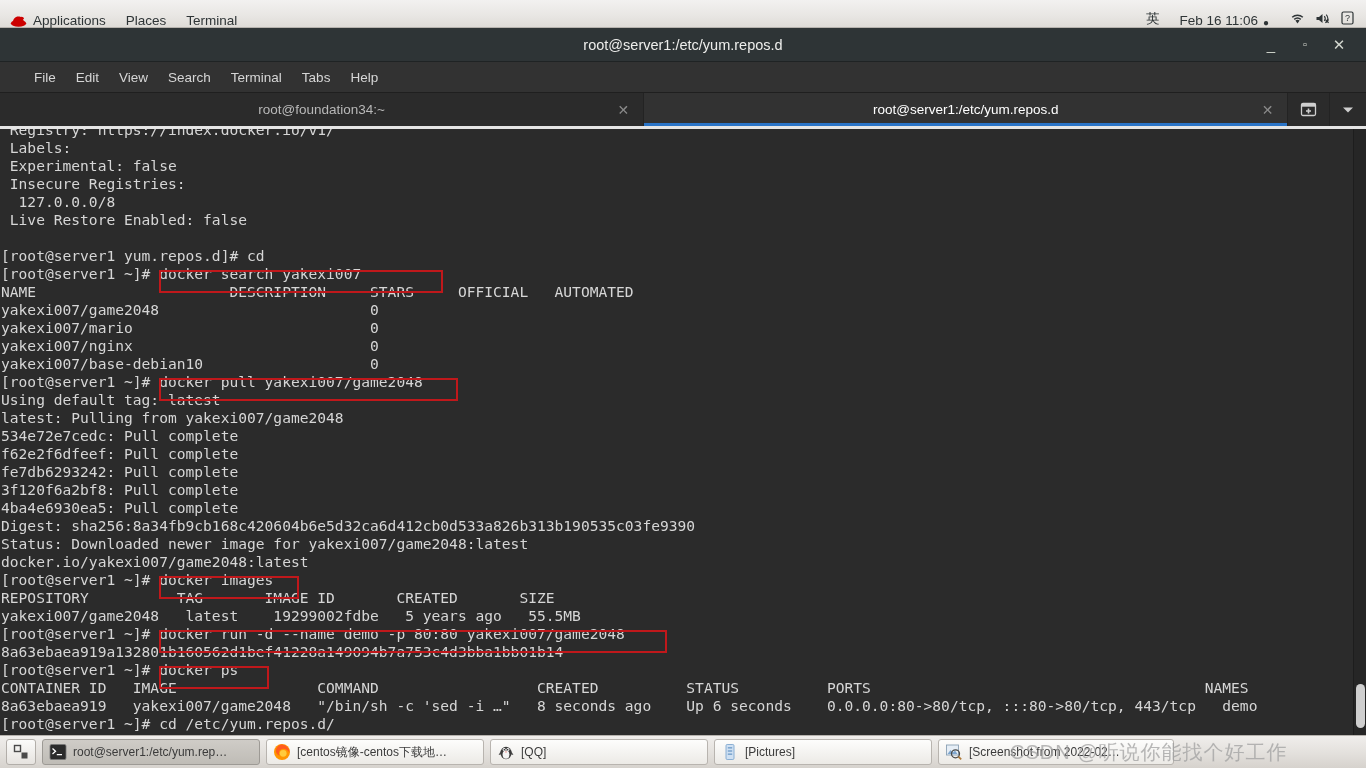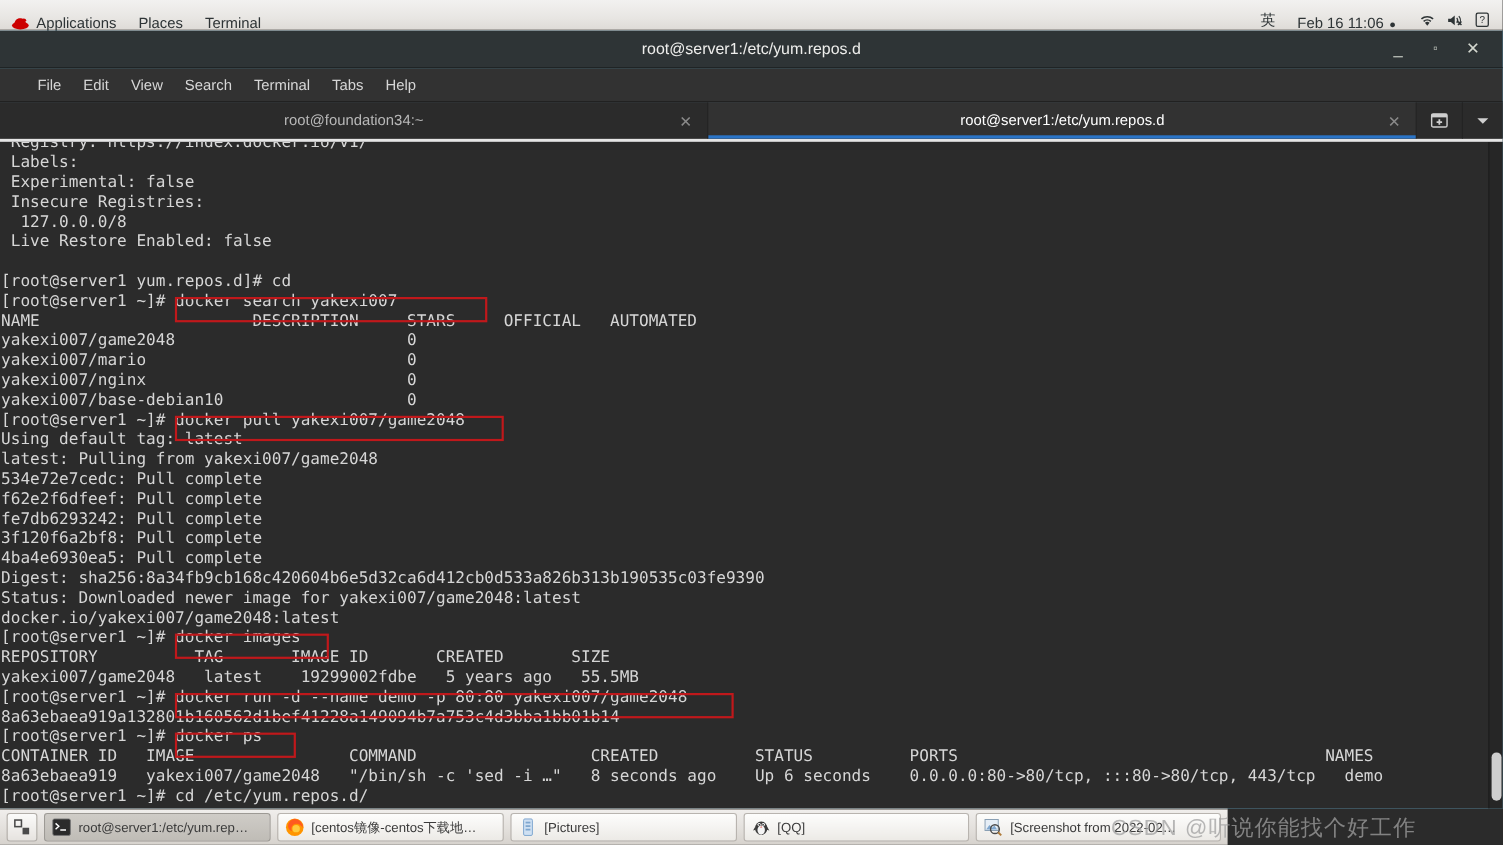--- a/index.html
+++ b/index.html
@@ -133,7 +133,7 @@
   
   #taskbar {
     position: absolute; left: 0; top: 735px;
-    width: 1116px; height: 33px;
+    width: 1366px; height: 33px;
     background: linear-gradient(to bottom, #f0eeec 0%, #e3e0dc 55%, #d6d2cd 100%);
     border-top: 1px solid #b6b2ad;
     display: flex; align-items: center; gap: 6px;

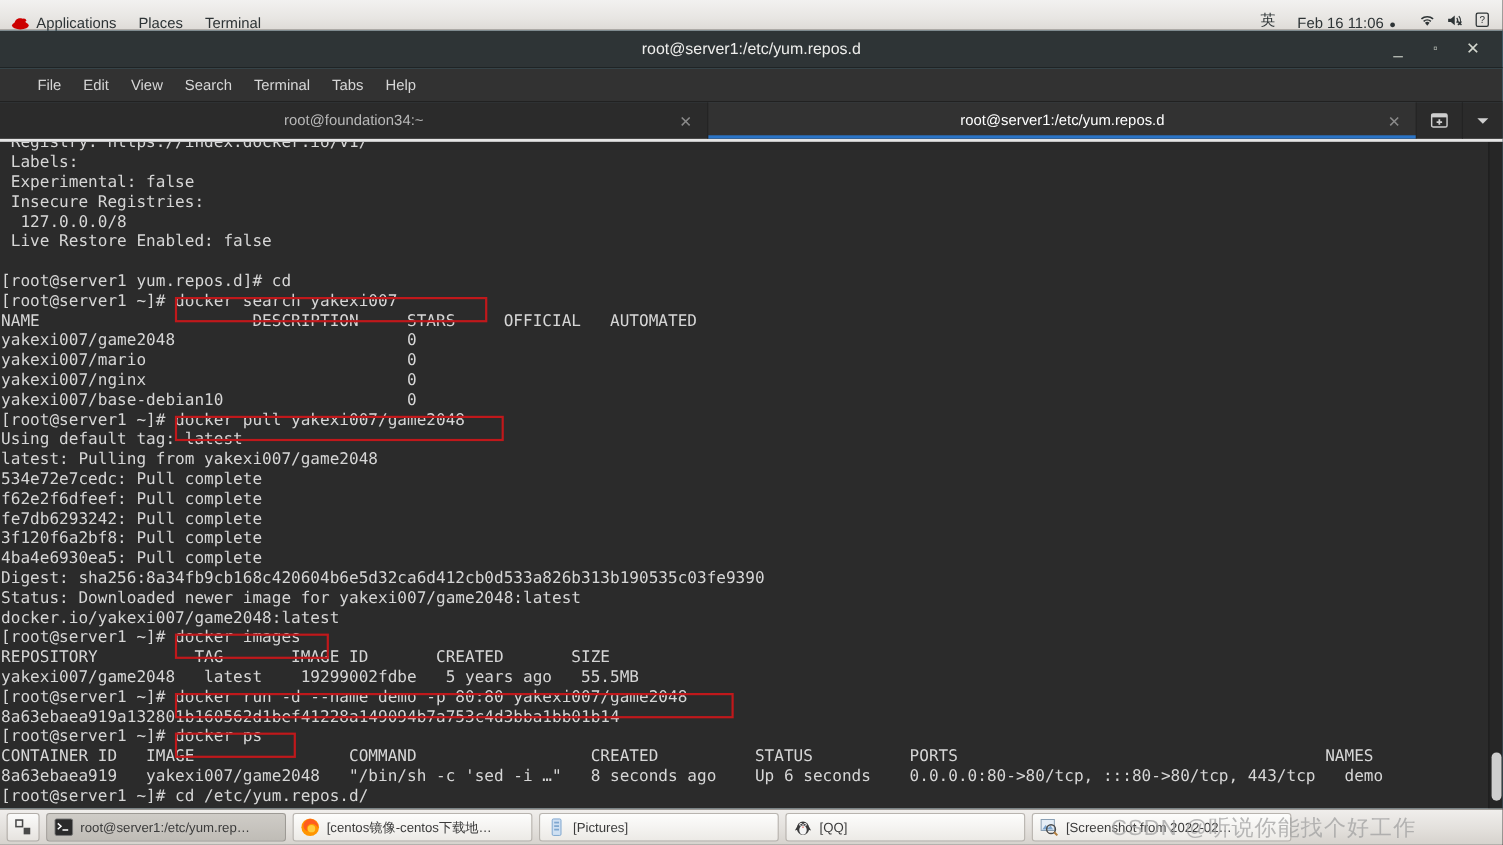--- a/index.html
+++ b/index.html
@@ -316,18 +316,6 @@
   <div class="task-btn">
     <span class="task-icon">
       <svg width="18" height="18" viewBox="0 0 18 18">
-        <rect x="5" y="1.5" width="8" height="15" rx="1.2" fill="#cfe0f2" stroke="#7fa7cf" stroke-width="0.9"></rect>
-        <rect x="6.8" y="4" width="4.4" height="1.6" fill="#7fa7cf"></rect>
-        <rect x="6.8" y="7.2" width="4.4" height="1.6" fill="#7fa7cf"></rect>
-        <rect x="6.8" y="10.4" width="4.4" height="1.6" fill="#7fa7cf"></rect>
-      </svg>
-    </span>
-    <span class="task-label">[Pictures]</span>
-  </div>
-
-  <div class="task-btn">
-    <span class="task-icon">
-      <svg width="18" height="18" viewBox="0 0 18 18">
         <ellipse cx="9" cy="10" rx="5.6" ry="6.2" fill="#3b3b3b"></ellipse>
         <ellipse cx="9" cy="11.6" rx="3.4" ry="4.2" fill="#f4f4f4"></ellipse>
         <circle cx="7.1" cy="6.6" r="1.5" fill="#ffffff"></circle>
@@ -342,6 +330,18 @@
     <span class="task-label">[QQ]</span>
   </div>
 
+  <div class="task-btn">
+    <span class="task-icon">
+      <svg width="18" height="18" viewBox="0 0 18 18">
+        <rect x="5" y="1.5" width="8" height="15" rx="1.2" fill="#cfe0f2" stroke="#7fa7cf" stroke-width="0.9"></rect>
+        <rect x="6.8" y="4" width="4.4" height="1.6" fill="#7fa7cf"></rect>
+        <rect x="6.8" y="7.2" width="4.4" height="1.6" fill="#7fa7cf"></rect>
+        <rect x="6.8" y="10.4" width="4.4" height="1.6" fill="#7fa7cf"></rect>
+      </svg>
+    </span>
+    <span class="task-label">[Pictures]</span>
+  </div>
+
   <div class="task-btn" style="width:236px;">
     <span class="task-icon">
       <svg width="18" height="18" viewBox="0 0 18 18">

**Task instructions**
Tally the lines of the listing in which the string "label" appears, and state the tally alone.

**Response area**
3